The respite due to the US-Iran truce is welcome but it should not obscure the lessons therefrom. India’s economic resilience is genuine in some respects but fragile in others

Renu Kohli Published 23.06.26, 08:24 AM
Representational image.

Representational image. Sourced by the Telegraph

The truce between Iran and the United States of America has swiftly turned around India’s economic environment. In the past 10 days, roughly since the announcement of the agreement and its signing, the price of the Indian crude oil basket has traded between $75-$80 per barrel, approximately 27% below that in May and 32% lower than the March-April peak of $114 per barrel. Macroeconomic projections have changed equally fast: inflation forecasts have been revised downward, growth prospects restored, interest rate bets recalibrated, bond yields softened, and the rupee — the most pressured of all — has strengthened. The relief is understandable given the range and the intensity of the policy arsenal deployed in these months: precious metals duty hikes, retail fuel price increases, forex market interventions, derivative activity limits, and several taxation and hedging subsidy initiatives to attract foreign capital in the first week of June. This very swing invites a critical question about India’s economic resilience.

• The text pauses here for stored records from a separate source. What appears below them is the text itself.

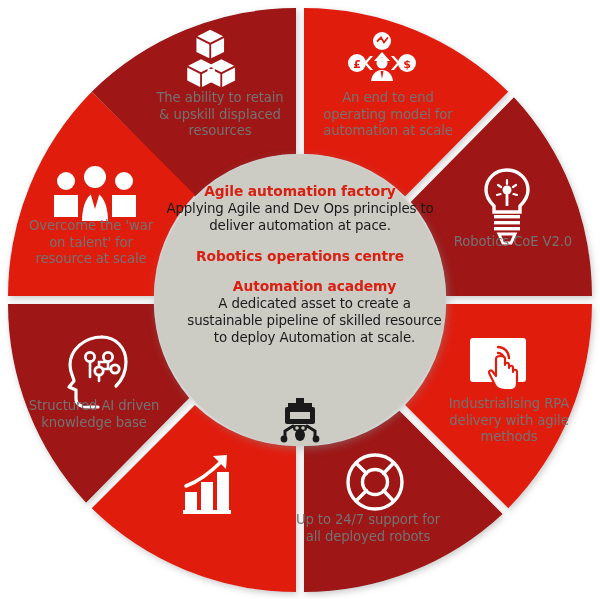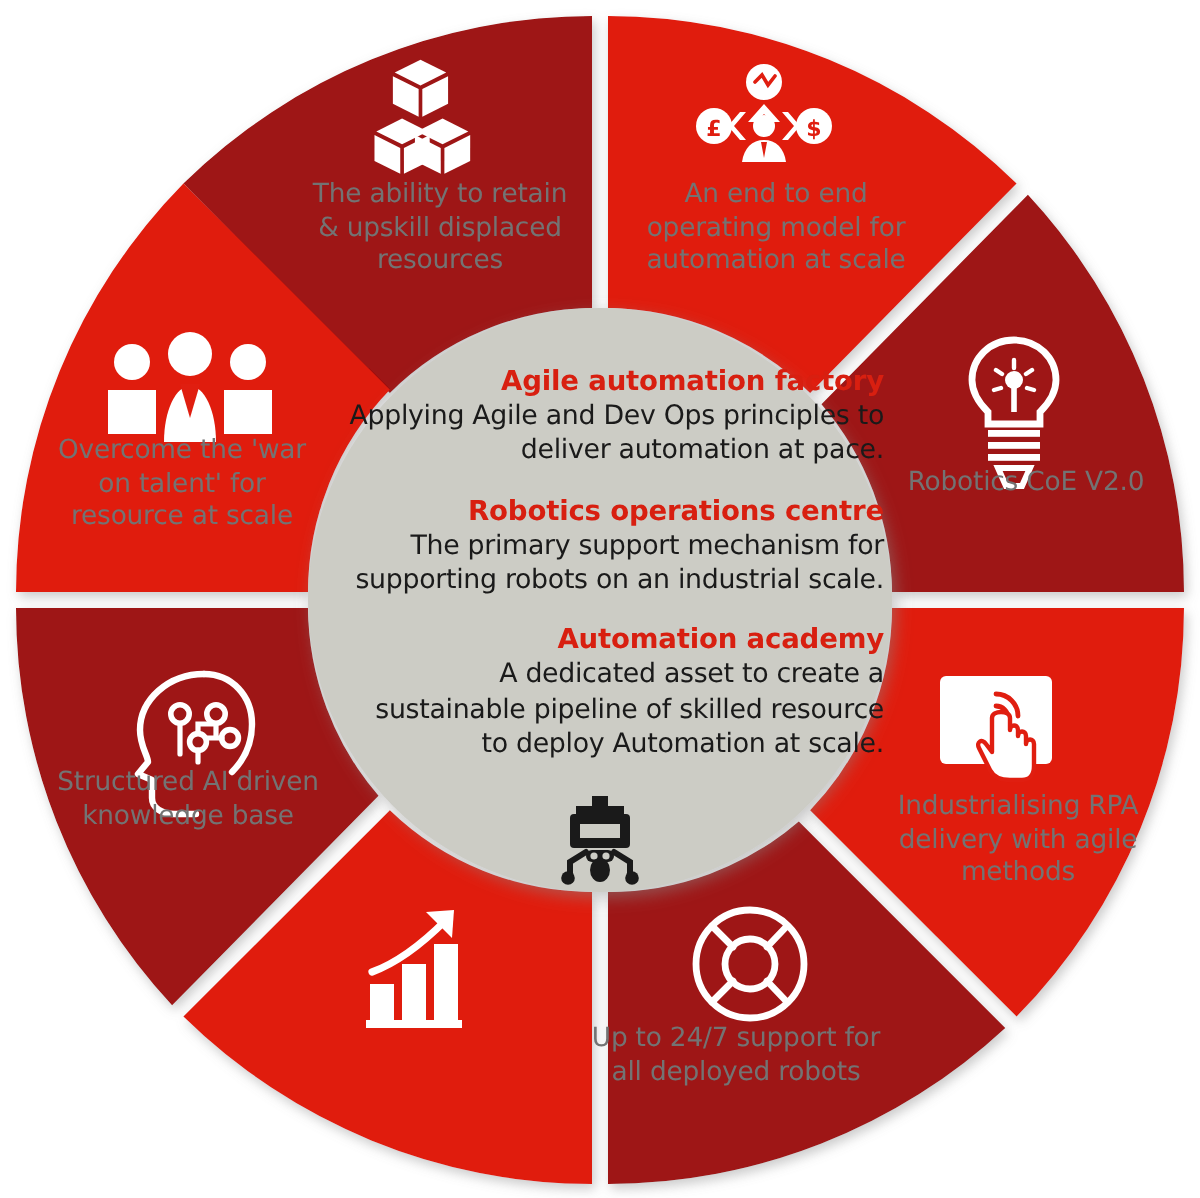--- a/index.html
+++ b/index.html
@@ -47,21 +47,21 @@
     line-height: 17.2px;
     font-family: "DejaVu Sans", sans-serif;
     letter-spacing: -0.15px;
   }
   .hub-head {
     color: #D81F10;
     font-weight: bold;
     font-size: 13.8px;
     letter-spacing: -0.1px;
   }
-  .hub-block { margin-bottom: 13px; text-align: right; }
+  .hub-block { margin-bottom: 13px; }
   .hub-block:last-of-type { margin-bottom: 0; margin-left: 29px; }
   .hub-body { display: block; }
 </style>
 </head>
 <body>
 
 <div id="wheel-root">
 
   <svg class="wheel-svg" viewBox="0 0 600 599">
     <defs>
@@ -202,37 +202,35 @@
   <div class="seg-label" style="left:438px; top:234px; width:150px;">Robotics CoE V2.0</div>
 
   <div class="seg-label" style="left:435px; top:396px; width:148px;">Industrialising RPA
 delivery with agile
 methods</div>
 
   <div class="seg-label" style="left:292px; top:512px; width:152px;">Up to 24/7 support for
 all deployed robots</div>
 
 
-  <div class="seg-label" style="left:18px; top:384px; width:152px;">Structured AI driven
+  <div class="seg-label" style="left:18px; top:398px; width:152px;">Structured AI driven
 knowledge base</div>
 
   <div class="seg-label" style="left:18px; top:218px; width:146px;">Overcome the 'war
 on talent' for
 resource at scale</div>
 
   <div class="hub-text">
     <div class="hub-block">
       <span class="hub-head">Agile automation factory</span>
       <span class="hub-body">Applying Agile and Dev Ops principles
 to deliver automation at pace.</span>
     </div>
     <div class="hub-block">
       <span class="hub-head">Robotics operations centre</span>
-      <span class="hub-body">The primary support mechanism for
-supporting robots on an industrial scale.</span>
     </div>
     <div class="hub-block">
       <span class="hub-head">Automation academy</span>
       <span class="hub-body">A dedicated asset to create a
 sustainable pipeline of skilled resource
 to deploy Automation at scale.</span>
     </div>
   </div>
 
 </div>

India’s claim to economic resilience rests on its growth performance — no less than 7.8% average real GDP growth since 2021-22 sustained across multiple shocks like the pandemic, its aftermath, global inflation surge, supply-chain disruptions, conflicts and tariff turbulence. Institutional advancements like a credible inflation framework, long-term fiscal sustainability, a sound financial system and well-capitalised banks complete the picture of macroeconomic stability.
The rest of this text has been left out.